[INSTRUCTIONS TO FOLLOW]: Each line of the listing below that includes "building" should be reported.

BEGIN

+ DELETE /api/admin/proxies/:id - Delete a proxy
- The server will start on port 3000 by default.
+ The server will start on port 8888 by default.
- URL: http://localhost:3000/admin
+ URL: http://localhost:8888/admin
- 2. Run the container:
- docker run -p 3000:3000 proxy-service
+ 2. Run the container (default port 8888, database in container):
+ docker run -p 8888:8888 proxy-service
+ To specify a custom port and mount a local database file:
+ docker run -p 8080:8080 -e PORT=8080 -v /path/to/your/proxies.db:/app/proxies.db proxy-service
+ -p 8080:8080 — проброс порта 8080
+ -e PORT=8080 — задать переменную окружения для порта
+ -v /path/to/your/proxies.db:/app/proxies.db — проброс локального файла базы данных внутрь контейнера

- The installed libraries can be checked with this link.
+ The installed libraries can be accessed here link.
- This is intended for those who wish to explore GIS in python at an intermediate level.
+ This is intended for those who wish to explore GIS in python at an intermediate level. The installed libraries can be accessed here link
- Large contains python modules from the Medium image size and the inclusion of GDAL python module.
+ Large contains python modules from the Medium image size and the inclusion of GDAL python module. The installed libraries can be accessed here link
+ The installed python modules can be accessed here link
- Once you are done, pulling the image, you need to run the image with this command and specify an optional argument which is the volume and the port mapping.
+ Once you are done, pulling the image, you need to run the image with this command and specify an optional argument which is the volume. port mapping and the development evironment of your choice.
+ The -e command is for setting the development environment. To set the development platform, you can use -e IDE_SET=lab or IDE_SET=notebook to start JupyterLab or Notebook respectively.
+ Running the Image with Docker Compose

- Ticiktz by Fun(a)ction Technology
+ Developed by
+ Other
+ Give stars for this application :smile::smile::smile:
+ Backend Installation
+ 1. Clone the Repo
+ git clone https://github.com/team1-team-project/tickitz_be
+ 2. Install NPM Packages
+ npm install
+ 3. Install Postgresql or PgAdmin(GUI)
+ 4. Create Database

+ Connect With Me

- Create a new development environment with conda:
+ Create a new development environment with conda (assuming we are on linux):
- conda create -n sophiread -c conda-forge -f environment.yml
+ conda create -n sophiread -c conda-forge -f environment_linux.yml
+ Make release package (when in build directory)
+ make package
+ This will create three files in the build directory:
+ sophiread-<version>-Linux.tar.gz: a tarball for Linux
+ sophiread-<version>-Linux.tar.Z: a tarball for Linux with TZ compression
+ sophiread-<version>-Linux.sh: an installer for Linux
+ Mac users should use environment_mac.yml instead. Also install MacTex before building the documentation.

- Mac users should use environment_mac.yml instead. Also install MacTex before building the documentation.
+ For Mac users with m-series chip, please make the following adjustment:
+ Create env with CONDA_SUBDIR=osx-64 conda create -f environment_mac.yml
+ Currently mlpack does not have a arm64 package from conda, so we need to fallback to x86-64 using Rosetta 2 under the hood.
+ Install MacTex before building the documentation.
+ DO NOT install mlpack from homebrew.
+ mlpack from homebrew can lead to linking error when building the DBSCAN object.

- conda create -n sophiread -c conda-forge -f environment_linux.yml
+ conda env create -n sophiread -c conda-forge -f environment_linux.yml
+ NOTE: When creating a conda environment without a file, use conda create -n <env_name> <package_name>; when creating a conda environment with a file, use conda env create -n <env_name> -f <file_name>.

END

[TASK OUTPUT]:
+ Mac users should use environment_mac.yml instead. Also install MacTex before building the documentation.
- Mac users should use environment_mac.yml instead. Also install MacTex before building the documentation.
+ Install MacTex before building the documentation.
+ mlpack from homebrew can lead to linking error when building the DBSCAN object.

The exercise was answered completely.